Screenshot and code edit data:
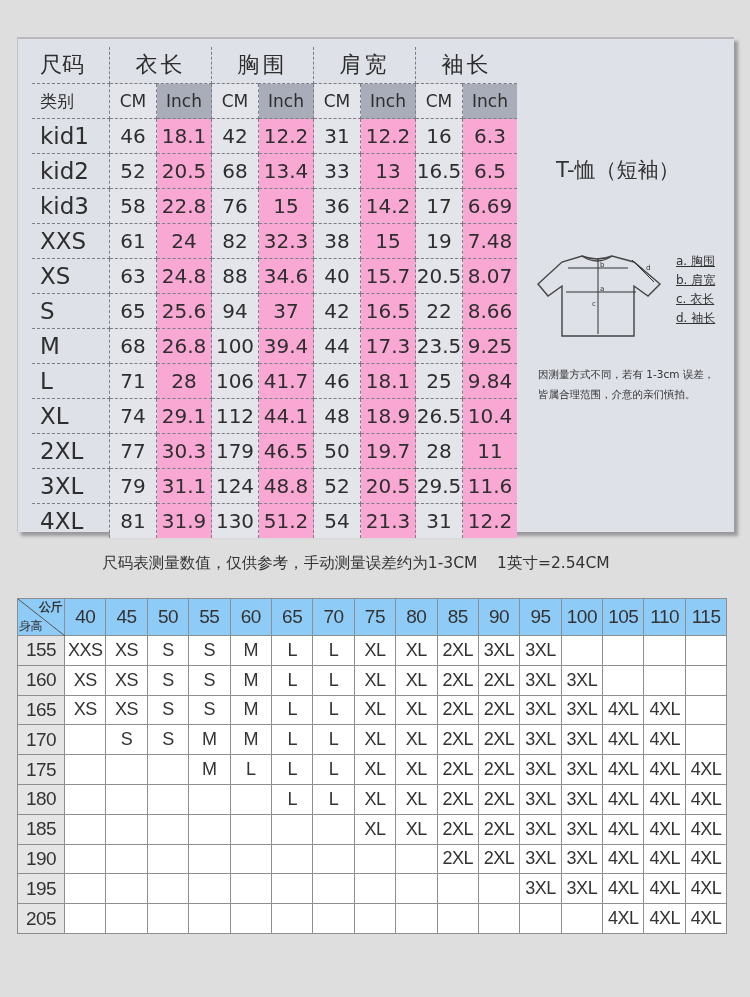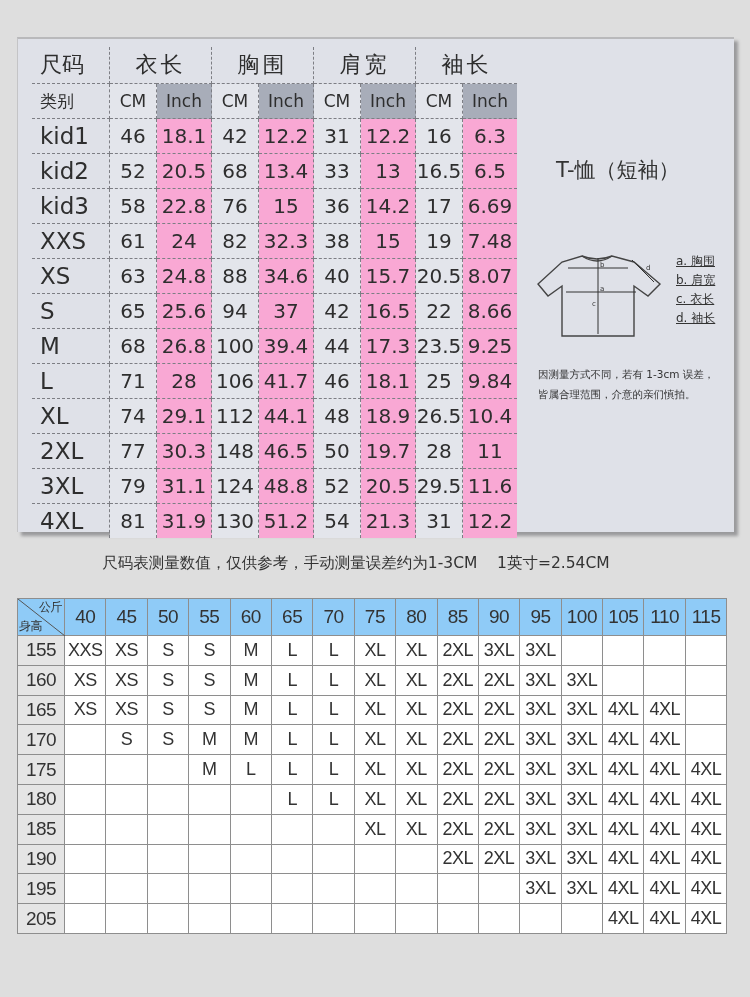--- a/index.html
+++ b/index.html
@@ -164,7 +164,7 @@
         <td class="lbl">2XL</td>
         <td class="cm">77</td>
         <td class="in">30.3</td>
-        <td class="cm">148</td>
+        <td class="cm">179</td>
         <td class="in">46.5</td>
         <td class="cm">50</td>
         <td class="in">19.7</td>

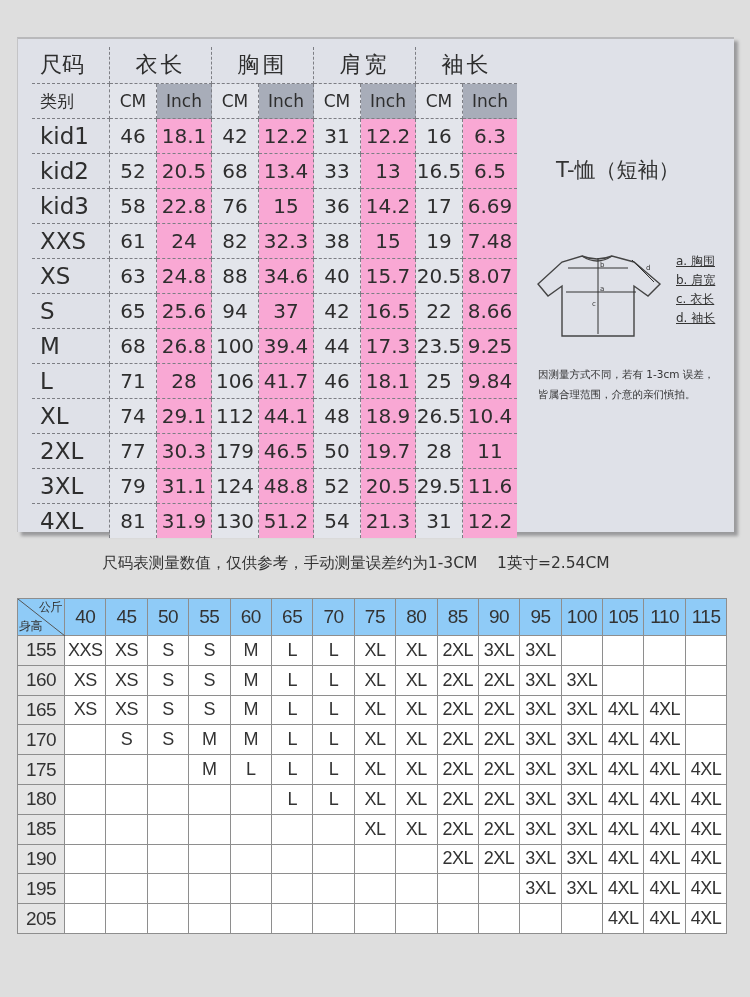--- a/index.html
+++ b/index.html
@@ -32,7 +32,7 @@
   table.fit tr.head td{background:#8fcbf7;height:36px;font-size:19px;}
   table.fit td.h{background:#e5e5e5;width:46px;font-size:19px;}
   td.corner{position:relative;background:#8fcbf7;}
-  td.corner .ck{position:absolute;right:2px;top:0px;font-size:12px;}
+  td.corner .ck{position:absolute;right:2px;top:0px;font-size:12px;font-weight:bold;}
   td.corner .ch{position:absolute;left:1px;bottom:0px;font-size:12px;}
   td.corner svg{position:absolute;left:0;top:0;}
 </style>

ACTIVITY —
Reproduce, with no other lines, the one containing "-32,7 +32,7 @@" and all lines after it through the end of the data above.

TASK RESULT —
@@ -32,7 +32,7 @@
   table.fit tr.head td{background:#8fcbf7;height:36px;font-size:19px;}
   table.fit td.h{background:#e5e5e5;width:46px;font-size:19px;}
   td.corner{position:relative;background:#8fcbf7;}
-  td.corner .ck{position:absolute;right:2px;top:0px;font-size:12px;}
+  td.corner .ck{position:absolute;right:2px;top:0px;font-size:12px;font-weight:bold;}
   td.corner .ch{position:absolute;left:1px;bottom:0px;font-size:12px;}
   td.corner svg{position:absolute;left:0;top:0;}
 </style>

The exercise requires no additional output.